OceanMama at that time it was the parents' choice but that is no longer the case. Now the welfare of the child is paramount. I have GC who live a long way away and we have a wonderful relationship on video calls. Covid 19 stopped them coming this year but the GC are still regularly packing their bags and saying they are coming to see us.

Starblaze Wed 17-Jun-20 16:58:40

Nonnie effected my views in what ways? I think my training and case studies affect my views the most. Children's welfare is paramount which is why I am so careful not to negatively impact my own children.

Yes I lived with an abusive parent and an abuser is going to abuse regardless. They do have triggers though. When my mum was angry at my dad, I was the one who paid the price. When I went away with him, I was the one screamed at when I got back. I was the one screamed at if he was late or his child support payments were late. If he cancelled a visit with me due to illness etc, I was the one screamed at that he didn't come and she couldnt have her weekend to herself.

Nonnie I adored my Dad but I stopped visiting him as often as a teen because it stopped my mum abusing me as much.

So yes, abusers are abusive but they also have triggers.

My grandfather on my Dad's side was also sexually abusive. That meant for much of my young childhood seeing my dad meant being at risk to him (not that I had a clear understanding of what was going on). That man also mentally abused me and convinced me of things like physical abuse happening at home because he wanted me living with my dad so he had more access.

So actually I have experienced abuse from a parent and a grandparent.

Incidentally, my two abusers on opposite family sides unknowingly working towards the same goal, which was grooming me to be accepting of abuse, meant that I didn't recognise just how bad my situation was until much later in life. I should have estranged at 18.

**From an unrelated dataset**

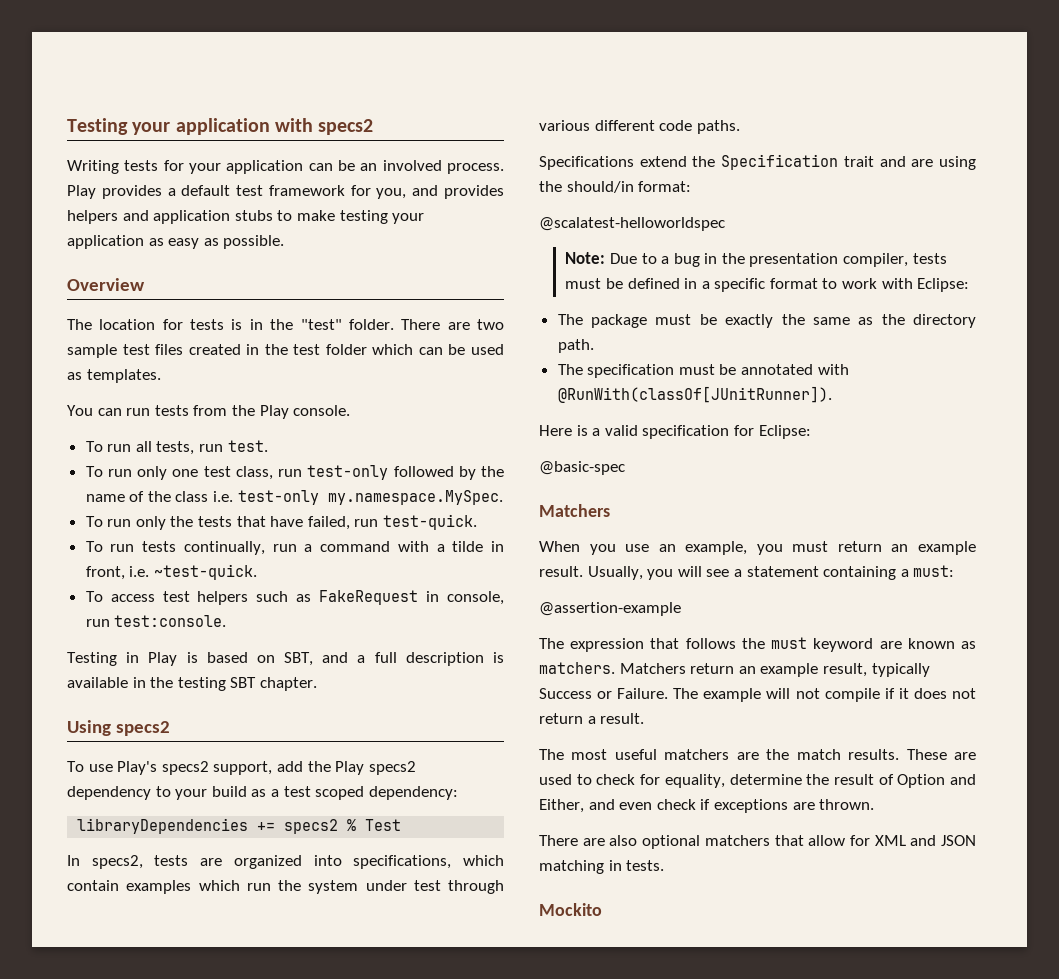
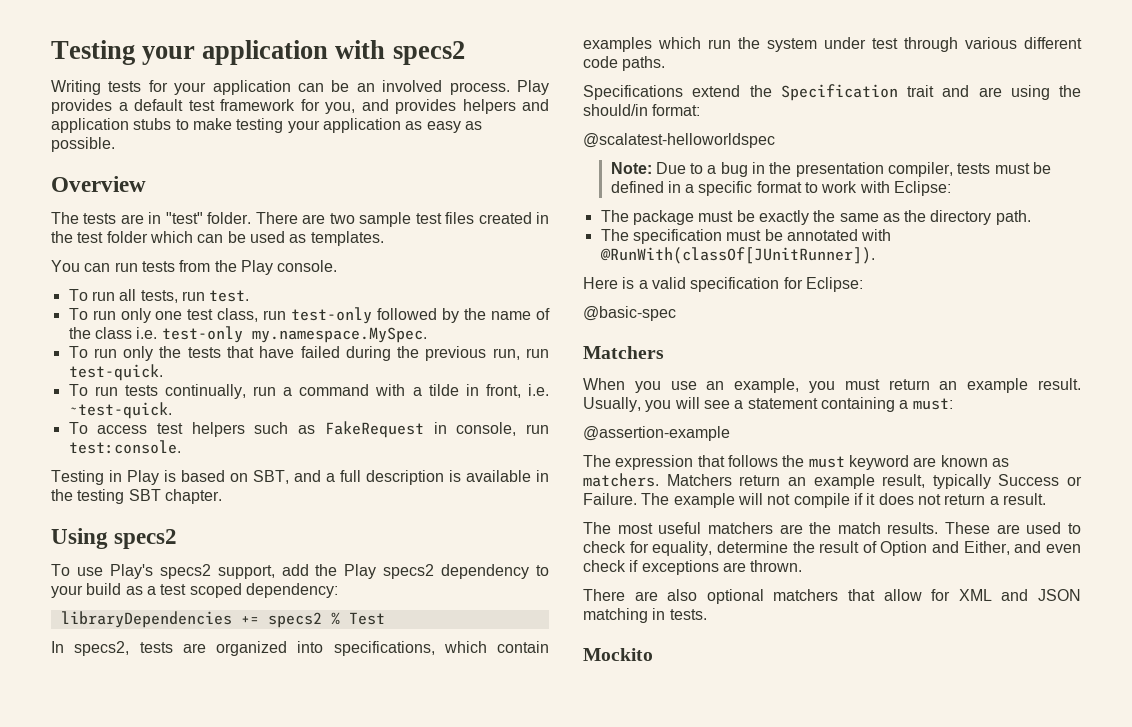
[99,319,294,330] location for tests is in the -> [83,212,162,224] tests are in
[307,516,350,530] failed, -> [300,346,520,361] failed during the previous run,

So I know that children are in danger and throwing about court ordered visitation may put children in more danger as a whole. That's not me judging individual situations.

As you can see by my being stuck between a rock and a hard place, foursome children abusive behaviour can be both parent and grandparent. So some children will be in even more danger.

Not a single soul ever noticed that there was anything wrong with me as a child. No one ever looked at me and wondered if something sinister was going on behind closed doors.

So no, I don't think my abuse has impacted my views in a negative way when children are at stake.

Starblaze Wed 17-Jun-20 17:02:32

In fact I should probably serve as a warning because I've had to fight very hard for a very long time to undo a hell of a lot of damage. Why ever add more stress and difficulty to any child's life if you believe they are already suffering.

Pantglas2 Wed 17-Jun-20 18:11:36

Your last sentence is so true Starblaze and was the reason I stepped back because I knew it the children who’d pay the price for my wanting to be part of their lives against the parents wishes.

It’s also interesting on another thread that a mother has a son who, in my opinion, is abusing his mother in a similar way to the way your mother did with you, blaming you for everything.